> [TRY IT] Each line from the start of the listing below through the line containing "país). | 5% |" should be reproduced exactly, with no others.

◆ ◆ ◆ ◆

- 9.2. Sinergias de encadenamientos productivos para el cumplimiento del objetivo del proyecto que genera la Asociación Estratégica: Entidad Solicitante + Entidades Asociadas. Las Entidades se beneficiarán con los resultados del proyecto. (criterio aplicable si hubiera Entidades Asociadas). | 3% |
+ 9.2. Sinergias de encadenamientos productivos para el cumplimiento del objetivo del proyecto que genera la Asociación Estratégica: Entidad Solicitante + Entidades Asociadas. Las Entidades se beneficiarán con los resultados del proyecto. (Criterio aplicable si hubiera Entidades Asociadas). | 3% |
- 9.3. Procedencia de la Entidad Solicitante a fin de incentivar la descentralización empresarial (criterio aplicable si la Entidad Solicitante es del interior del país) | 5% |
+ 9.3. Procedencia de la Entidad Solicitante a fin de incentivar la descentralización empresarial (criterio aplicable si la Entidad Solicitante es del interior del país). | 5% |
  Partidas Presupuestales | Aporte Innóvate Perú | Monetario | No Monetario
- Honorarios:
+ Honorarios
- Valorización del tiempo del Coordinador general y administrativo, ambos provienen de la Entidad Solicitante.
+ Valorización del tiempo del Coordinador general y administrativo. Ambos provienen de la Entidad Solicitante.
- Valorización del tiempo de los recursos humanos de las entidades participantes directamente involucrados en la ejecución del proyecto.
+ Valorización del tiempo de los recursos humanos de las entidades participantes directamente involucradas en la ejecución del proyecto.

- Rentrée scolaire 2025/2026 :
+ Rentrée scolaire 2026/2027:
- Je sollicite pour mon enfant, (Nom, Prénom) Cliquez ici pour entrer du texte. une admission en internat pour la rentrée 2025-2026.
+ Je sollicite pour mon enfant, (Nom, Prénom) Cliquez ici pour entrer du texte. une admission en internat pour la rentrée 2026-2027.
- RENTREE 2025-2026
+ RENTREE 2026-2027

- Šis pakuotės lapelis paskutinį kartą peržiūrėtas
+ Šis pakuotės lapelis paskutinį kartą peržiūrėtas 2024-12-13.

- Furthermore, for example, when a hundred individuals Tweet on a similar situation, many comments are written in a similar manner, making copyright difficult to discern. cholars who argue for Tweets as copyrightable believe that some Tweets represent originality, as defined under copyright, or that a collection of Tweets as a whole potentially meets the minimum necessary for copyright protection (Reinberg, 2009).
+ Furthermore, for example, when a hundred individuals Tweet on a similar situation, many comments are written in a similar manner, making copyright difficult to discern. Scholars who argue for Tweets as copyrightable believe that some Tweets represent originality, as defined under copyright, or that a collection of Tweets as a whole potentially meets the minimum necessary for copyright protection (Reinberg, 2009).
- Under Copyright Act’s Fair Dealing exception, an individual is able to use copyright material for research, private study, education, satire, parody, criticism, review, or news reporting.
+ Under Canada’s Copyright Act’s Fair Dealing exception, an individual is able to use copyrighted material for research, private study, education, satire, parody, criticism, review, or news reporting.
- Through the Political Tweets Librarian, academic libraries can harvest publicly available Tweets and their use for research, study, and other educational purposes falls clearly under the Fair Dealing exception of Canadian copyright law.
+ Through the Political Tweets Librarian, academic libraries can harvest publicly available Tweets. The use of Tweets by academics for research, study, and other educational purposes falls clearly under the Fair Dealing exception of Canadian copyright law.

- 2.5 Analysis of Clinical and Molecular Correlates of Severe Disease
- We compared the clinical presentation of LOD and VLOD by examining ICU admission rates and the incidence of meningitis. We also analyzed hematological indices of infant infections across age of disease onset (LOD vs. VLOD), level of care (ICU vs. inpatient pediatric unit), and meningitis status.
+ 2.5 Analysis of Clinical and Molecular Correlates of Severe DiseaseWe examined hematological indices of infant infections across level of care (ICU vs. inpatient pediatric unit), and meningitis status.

◆ ◆ ◆ ◆

> [ANSWER AREA]
- 9.2. Sinergias de encadenamientos productivos para el cumplimiento del objetivo del proyecto que genera la Asociación Estratégica: Entidad Solicitante + Entidades Asociadas. Las Entidades se beneficiarán con los resultados del proyecto. (criterio aplicable si hubiera Entidades Asociadas). | 3% |
+ 9.2. Sinergias de encadenamientos productivos para el cumplimiento del objetivo del proyecto que genera la Asociación Estratégica: Entidad Solicitante + Entidades Asociadas. Las Entidades se beneficiarán con los resultados del proyecto. (Criterio aplicable si hubiera Entidades Asociadas). | 3% |
- 9.3. Procedencia de la Entidad Solicitante a fin de incentivar la descentralización empresarial (criterio aplicable si la Entidad Solicitante es del interior del país) | 5% |
+ 9.3. Procedencia de la Entidad Solicitante a fin de incentivar la descentralización empresarial (criterio aplicable si la Entidad Solicitante es del interior del país). | 5% |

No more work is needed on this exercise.